*** Begin section ***

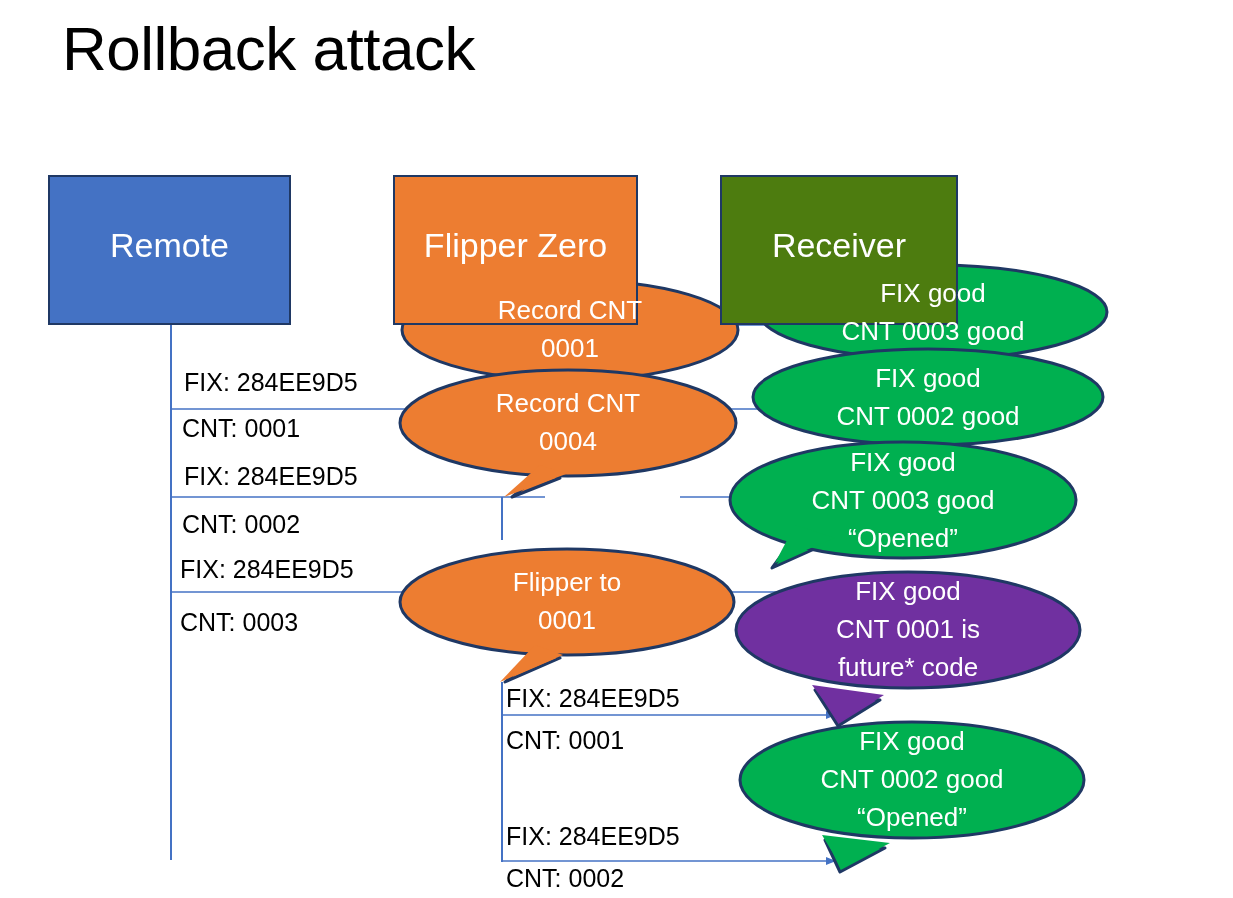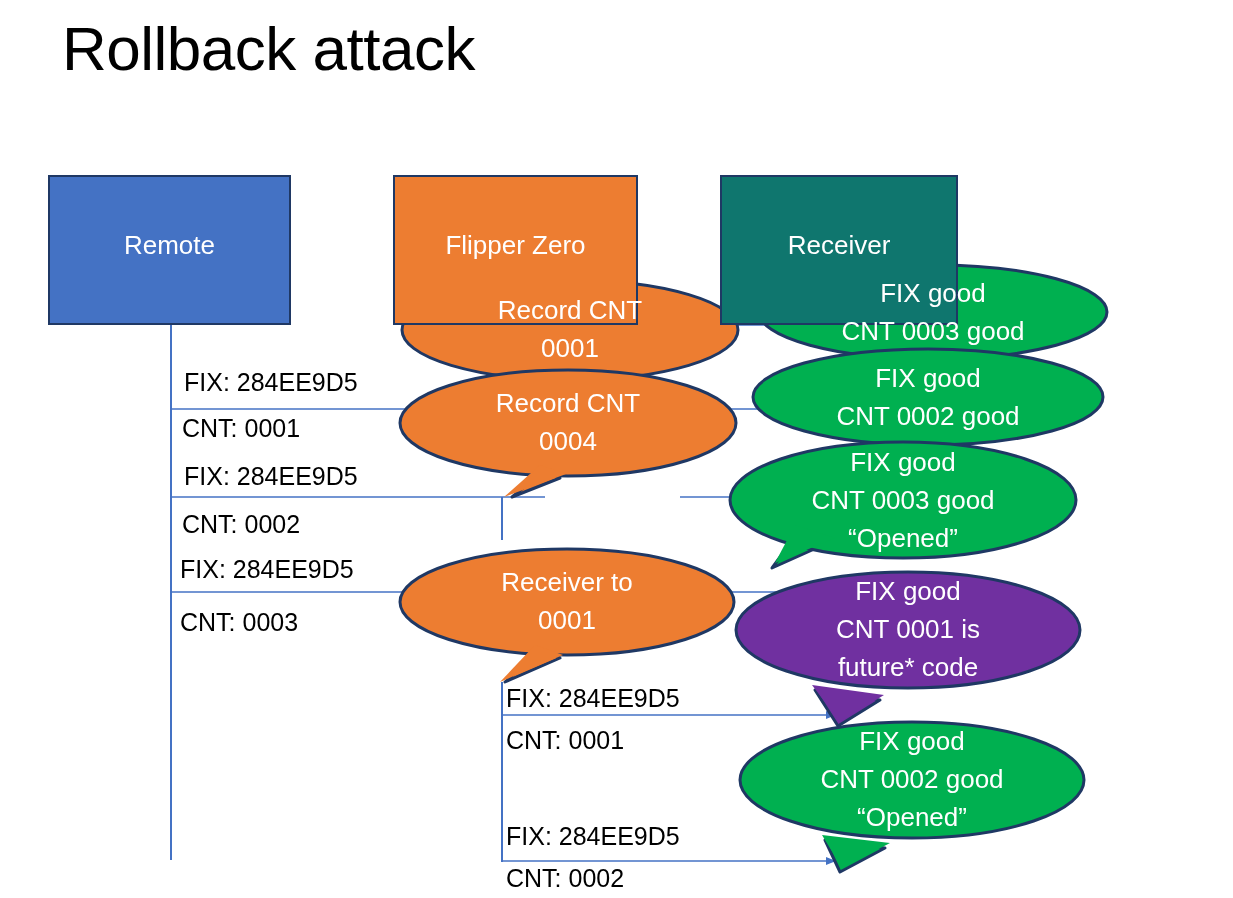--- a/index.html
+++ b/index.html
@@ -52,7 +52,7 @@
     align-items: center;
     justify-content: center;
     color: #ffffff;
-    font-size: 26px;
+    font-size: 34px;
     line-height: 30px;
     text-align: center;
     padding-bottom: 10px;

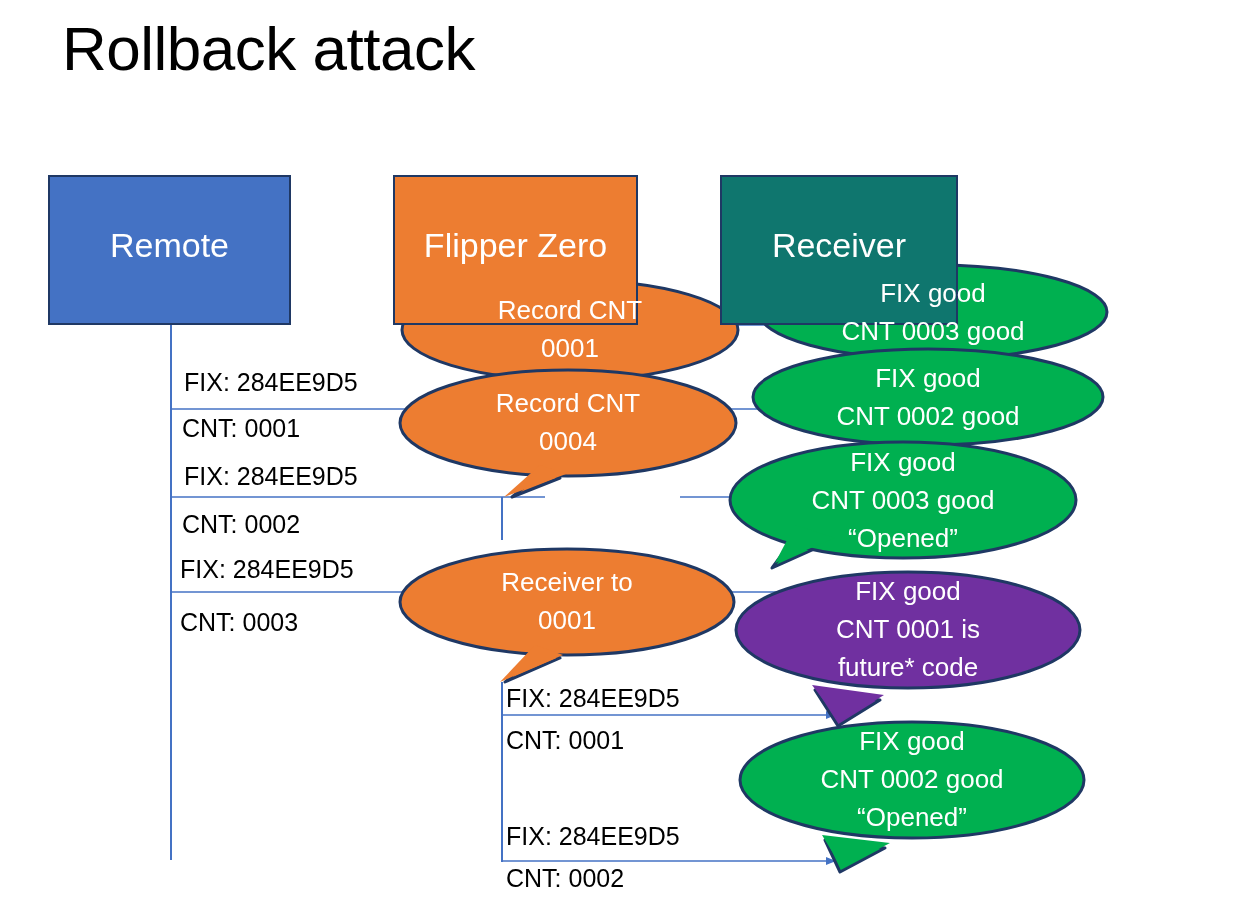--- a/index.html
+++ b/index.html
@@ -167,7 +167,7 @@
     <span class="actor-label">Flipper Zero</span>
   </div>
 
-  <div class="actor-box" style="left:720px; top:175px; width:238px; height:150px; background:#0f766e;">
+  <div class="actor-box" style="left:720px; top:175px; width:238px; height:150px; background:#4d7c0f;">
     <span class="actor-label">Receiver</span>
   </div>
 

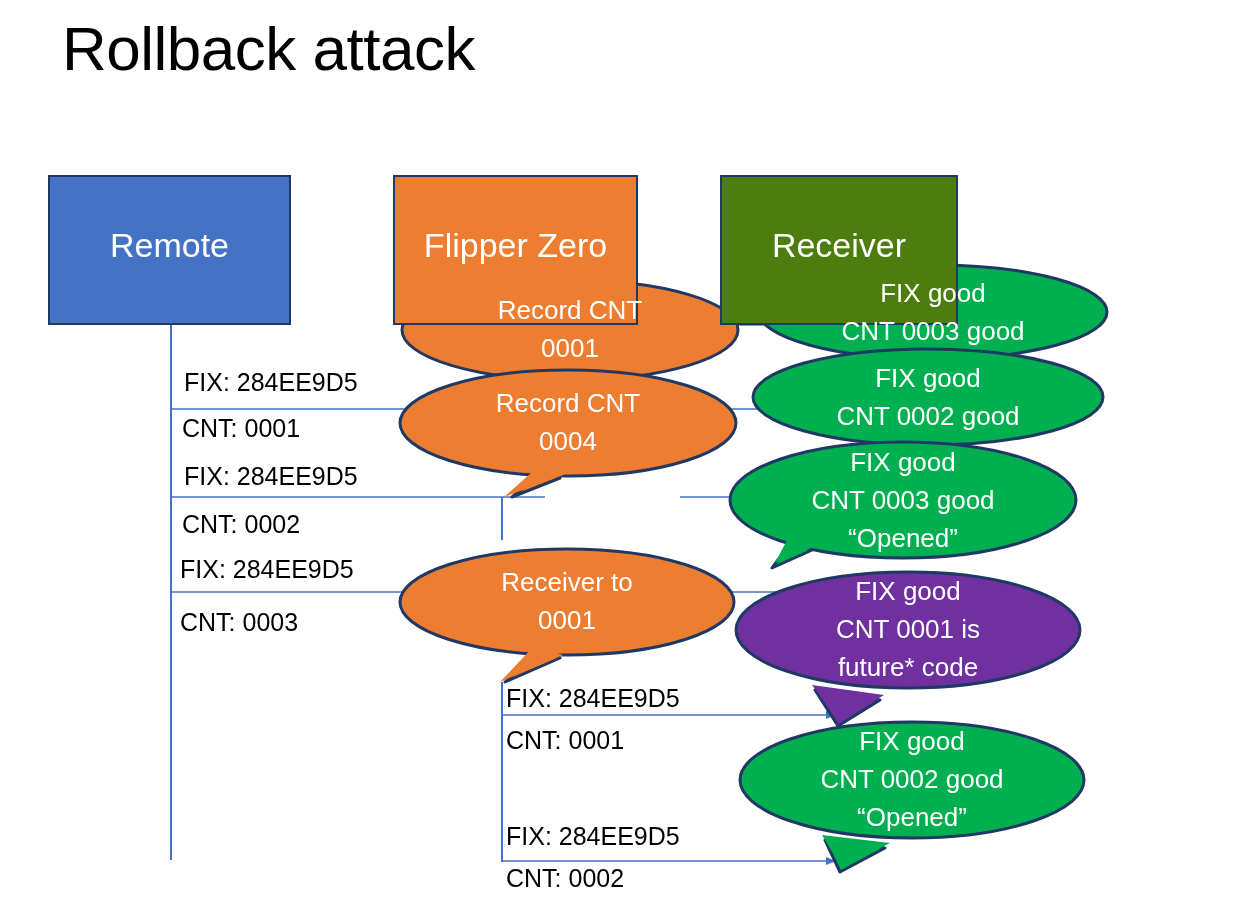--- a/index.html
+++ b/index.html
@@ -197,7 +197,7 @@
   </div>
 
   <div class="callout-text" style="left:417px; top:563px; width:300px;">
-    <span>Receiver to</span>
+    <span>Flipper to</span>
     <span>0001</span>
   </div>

*** End section ***

Nothing but the lines from the first line of the listing above to the line containing "padding-bottom: 10px;" should appear in the answer, each one exact and with no pictures.

[WRITTEN SOLUTION]:
--- a/index.html
+++ b/index.html
@@ -52,7 +52,7 @@
     align-items: center;
     justify-content: center;
     color: #ffffff;
-    font-size: 26px;
+    font-size: 34px;
     line-height: 30px;
     text-align: center;
     padding-bottom: 10px;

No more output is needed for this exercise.